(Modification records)
******
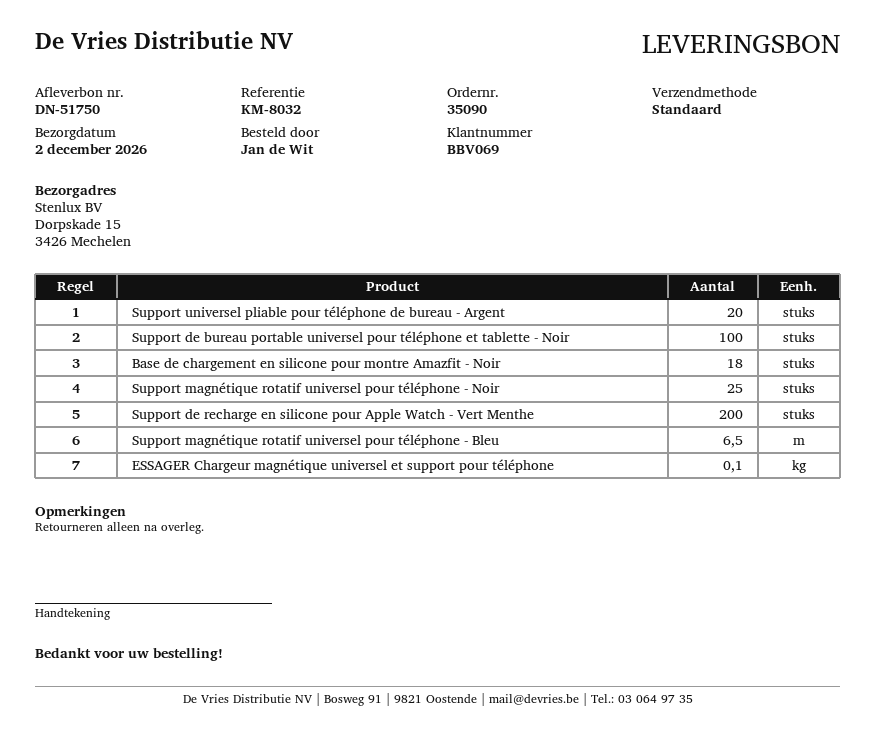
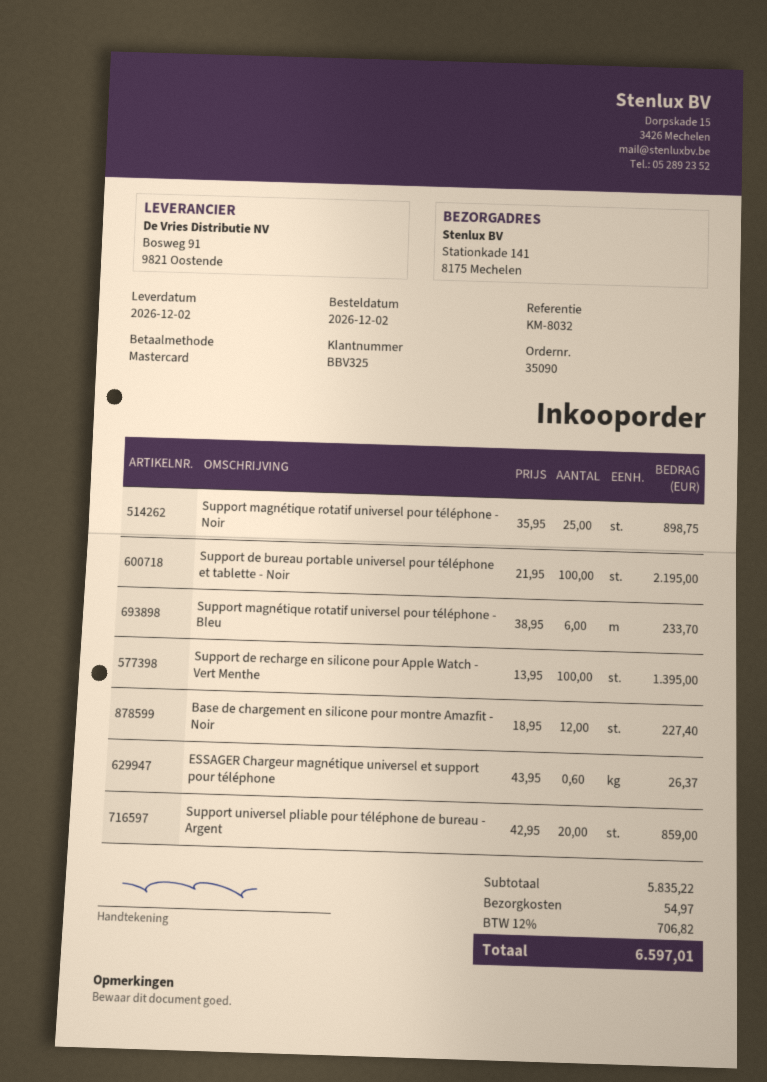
customer number: BBV069 -> BBV325
ship to: Dorpskade 15, 3426 Mechelen -> Stationkade 141, 8175 Mechelen
Base de chargement en silicone pour montre Amazfit - Noir: 18 -> 12
Support de recharge en silicone pour Apple Watch - Vert Menthe: 200 -> 100
Support magnétique rotatif universel pour téléphone - Bleu: 6.5 -> 6
ESSAGER Chargeur magnétique universel et support pour téléphone: 0.1 -> 0.6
******
# What is being asked
Count the lines in the data that contain the string "magnétique", and give nothing but that number.

# Expected answer
2